Kiln - lime, Knockanarroor, Co. Kerry
Co. Kerry |
Kilns
Beside a road in Knockanarroor, County Kerry, a solid rubble-built wall roughly five metres high and five metres wide holds its ground with the quiet stubbornness of industrial infrastructure that nobody quite got around to demolishing.
It belongs to a limekiln, that workhorse of the nineteenth-century Irish agricultural landscape, and it survives in enough detail to make the mechanics of the thing legible even now.
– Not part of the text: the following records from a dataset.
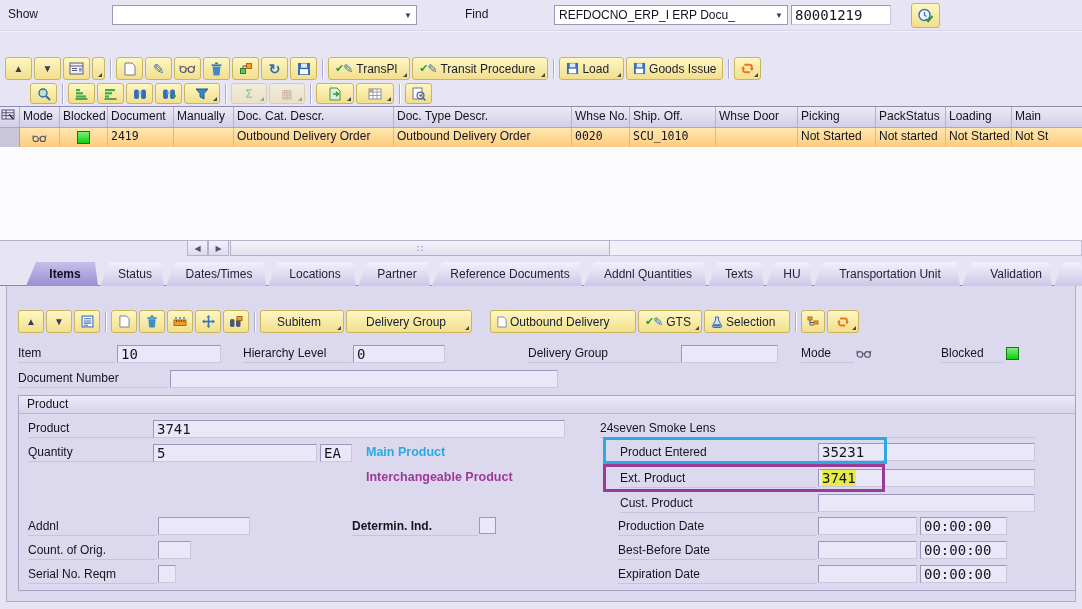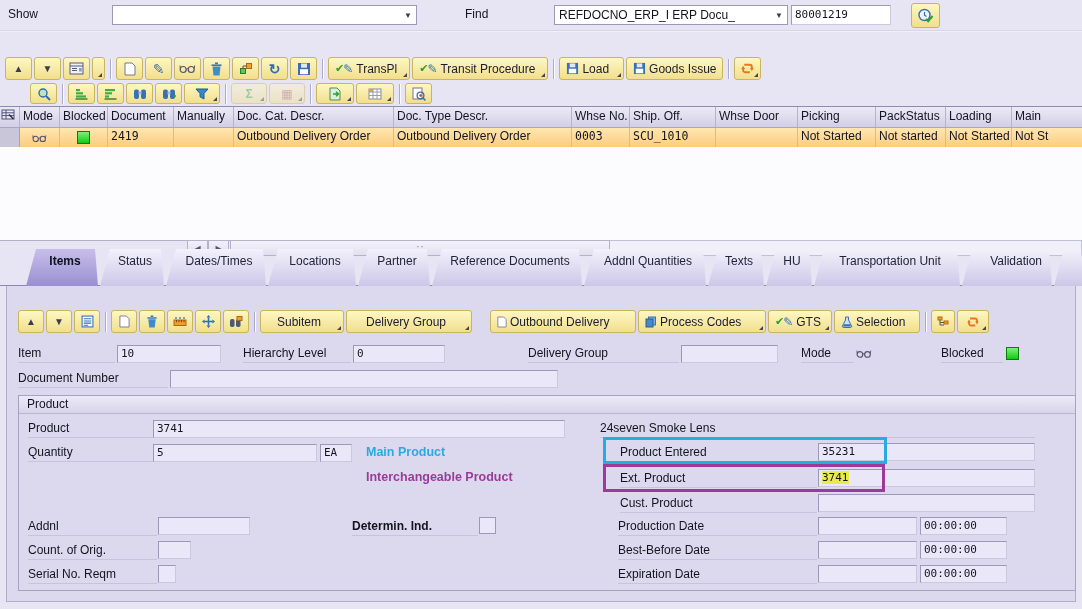"80001219" .fld { font-size: 11px -> 14px }
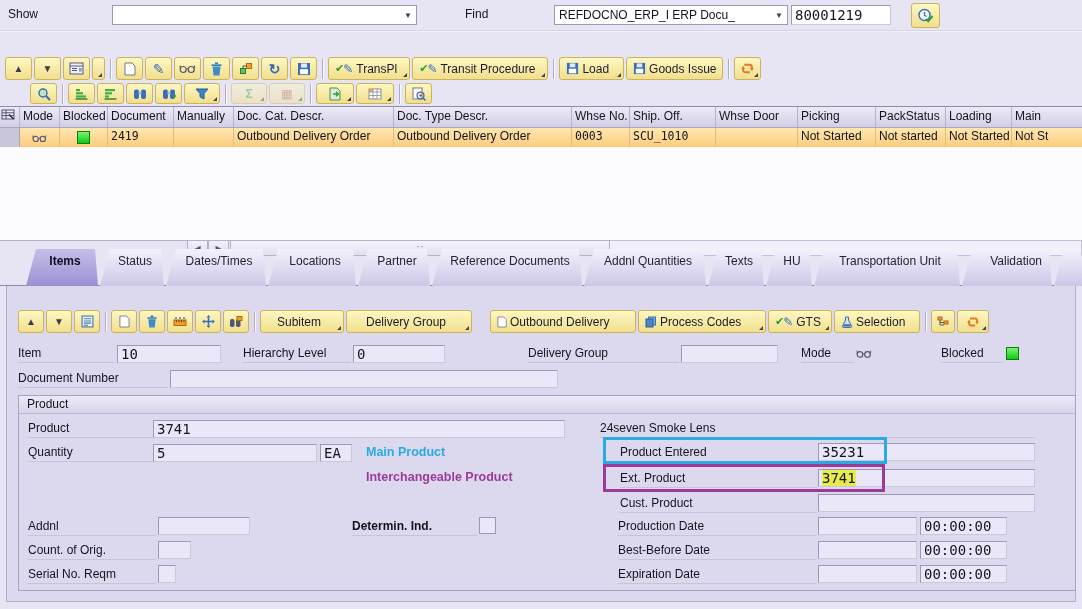"0003" div.c { text: 0003 -> 0020 }
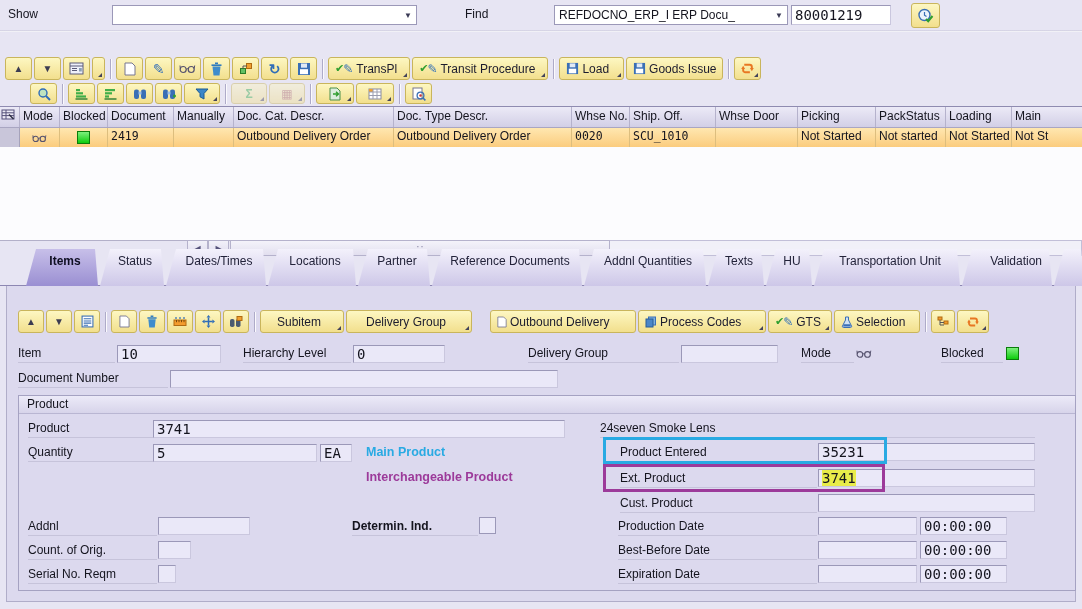"Items" .tab { height: 37px -> 24px }
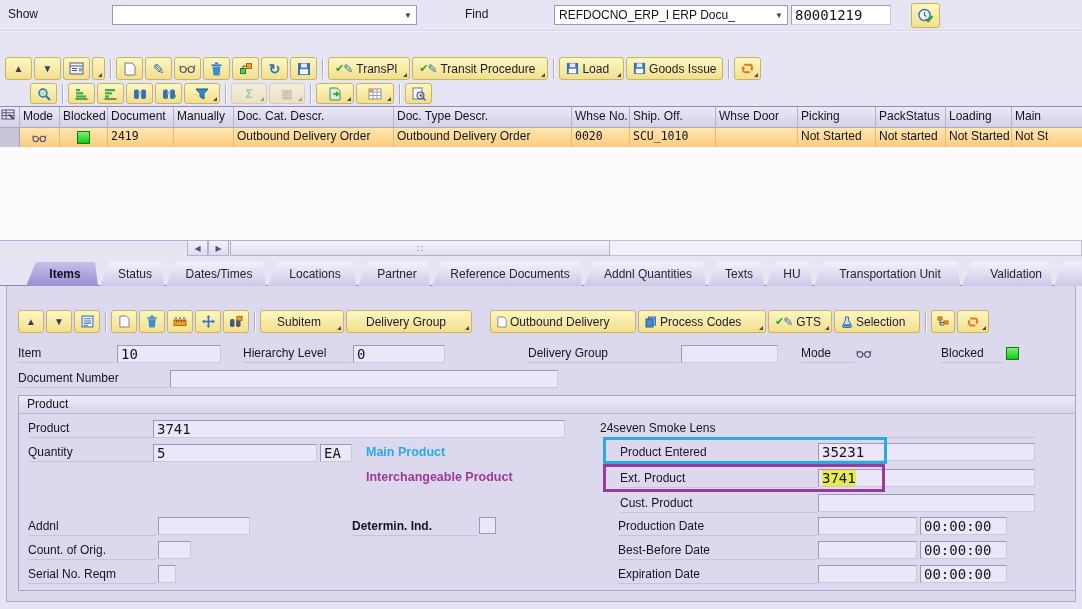"Process Codes" button.tbtn { html: <button> <span> <svg> <rect></rect> <rect></rect> </svg> </span> <span>Process Codes</span> </button> -> none }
Limekilns were used to burn limestone at high temperatures, reducing it to quicklime that farmers spread on acidic soils to improve fertility. This example dates from the mid to late nineteenth century and follows a form common to the period. The front wall carries a central arched recess, roughly 1.9 metres high and two metres wide, with an inner lintelled arch and sloping slabs set to the rear; this is the draw arch, the opening through which the finished lime was raked out once burning was complete. A horizontal ledge crosses the face of the wall at 2.7 metres above ground, and the structure is stabilised by a low buttress at its eastern end and a taller retaining wall to the west. At the back, a long earthen ramp allowed workers to load the stone-lined funnel from above, alternating layers of limestone and fuel. That funnel, 1.6 metres in diameter, is partly infilled now, but its outline is still visible. The whole arrangement is built of random rubble, meaning uncut or loosely shaped stone laid without formal coursing, which gives the wall its rough, organic texture.